# Barker Manufacturing Power Jack



## hottubwilly (May 3, 2008)

Looking to purchase a power jack for the OB and found this one My link
I can get it shipped for free using Amazon Prime. Anyone have one of these? Reviews I saw online were all positive but I wanted to check and see if anyone here has it.

Any other brands to recommend? Thanks for any input


----------



## Joe/GA (Aug 14, 2009)

I have one that I have been using for close to a year now. No problems..it works great!
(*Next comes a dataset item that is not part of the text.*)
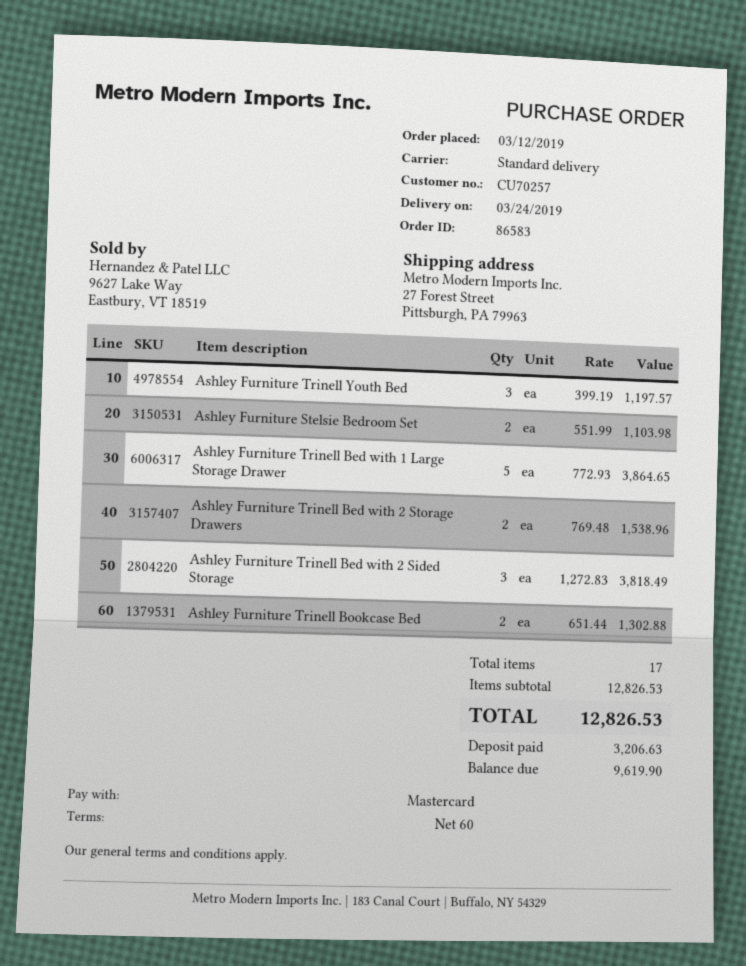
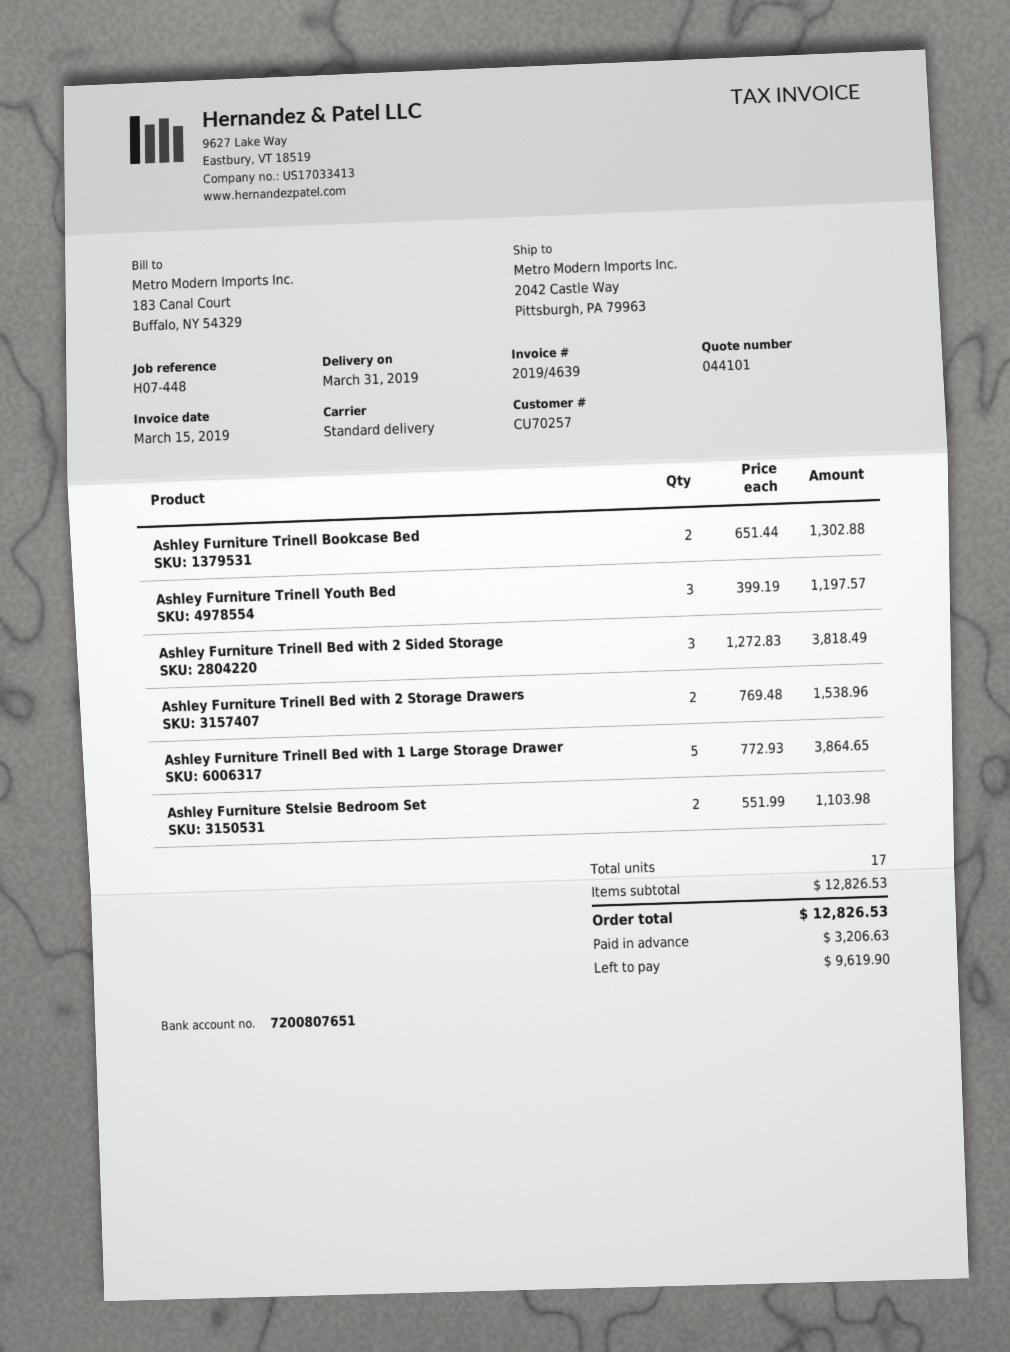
delivery date: 2019-03-24 -> 2019-03-31
ship to: 27 Forest Street, Pittsburgh, PA 79963 -> 2042 Castle Way, Pittsburgh, PA 79963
Barker has a great reputation for quality products and service.


----------



## daslobo777 (Mar 24, 2007)

We have had no problems with our Barker jack. It's a couple years old I believe.


----------



## rdvholtwood (Sep 18, 2008)

hottubwilly said:


> Looking to purchase a power jack for the OB and found this one My link
> I can get it shipped for free using Amazon Prime. Anyone have one of these? Reviews I saw online were all positive but I wanted to check and see if anyone here has it.
> 
> Any other brands to recommend? Thanks for any input


I ordered mine directly from Barker - click here - after my original shipment from Amazon came damaged. I do a lot of shipping with Amazon, and for the most part, items come undamaged. However, the Barker box was pretty bad. It worked out well as I saved lots of money ordering it directly from barker. The customer service was great and they threw in a free cover for the jack.


----------



## outback loft (Sep 22, 2008)

I have the same one, but without the light on it. It has been great for the 4 years or so I have had it. I installed it on my last trailer, and then transferred it to my Outback.


----------



## battalionchief3 (Jun 27, 2006)

I got a Barker and it works great. No problems at all and easy to install. I got the protective vinal bag too so the sun wont eat the plastic and it just eats the bag, they are cheap to replace.


----------



## Dub (Dec 8, 2008)

Just dont buy an ADTH brand jack...mine had some problems and I called customer service, never got a hold of a real person, just voicemails and no one ever called me back. Junk.


----------



## hottubwilly (May 3, 2008)

I don't currently have access to my OB so the question is, 3000 or 3500 lb jack? I believe my tongue weight is around 700 lbs so I was thinking of going with the 3500 but I noticed the post on that one is 2.25", anyone know if I can fit that one?


----------



## KTMRacer (Jun 28, 2010)

I have a barker 3000lb jack on my 14' cargo trailer for the last 6 years and it's been flawless. Have an Atwood 2500 on our new 295RE. Barker is definitely smoother and quieter than the Atwood. Cargo trailer has tongue weight of 750lbs, 295RE is 1200lbs so maybe that is part of the difference.


----------



## cdnbayside (Jul 16, 2009)

Our Outback has a Barker VIP 3500 model. It is a great tongue jack. No problems with it so far since April 2010 when we bought the Outback. The hole is 2 1/4".


----------



## thefulminator (Aug 8, 2007)

Smaller trailer than yours. Barker VIP 3000. Three years, no issues.


----------



## hautevue (Mar 8, 2009)

On my 268RL, the hole in the TT tongue for the jack accepts both 2" and 2.25" shafts. So I got the larger jack that lifts more. Rationale: for only a bit more, I got one that I can move to the successor TT if I upgrade. If I don't upgrade, only a small investment lost. Go for it!


----------



## Traveling Tek (Oct 15, 2010)

I have the 3000 lb one on my 301bq


----------



## Dub (Dec 8, 2008)

I've got the 2000lbs model on my 310BHS. Have had it on two trailers over the past 4 years. It's also able to lift the truck attached for putting on the WDH. It's a bit slow, I'd like to see if a 3000lbs model would be faster but I saved a bit of cash by going lighter.


----------



## Scoutr2 (Aug 21, 2006)

I'd go with the 3500# jack. When you have full tanks, firewood in the back of the truck, etc, the extra capacity will be peace of mind.

Mike


----------



## gzaleski (Aug 29, 2009)

We have the 3500# jack on our 28krs.


----------



## hottubwilly (May 3, 2008)

Thanks for all the advice, went with the 3500. Install was a breeze. What a difference - lifts truck and trailer no problem so the WD bars go on with ease.


----------



## Dub (Dec 8, 2008)

hottubwilly said:


> Thanks for all the advice, went with the 3500. Install was a breeze. What a difference - lifts truck and trailer no problem so the WD bars go on with ease.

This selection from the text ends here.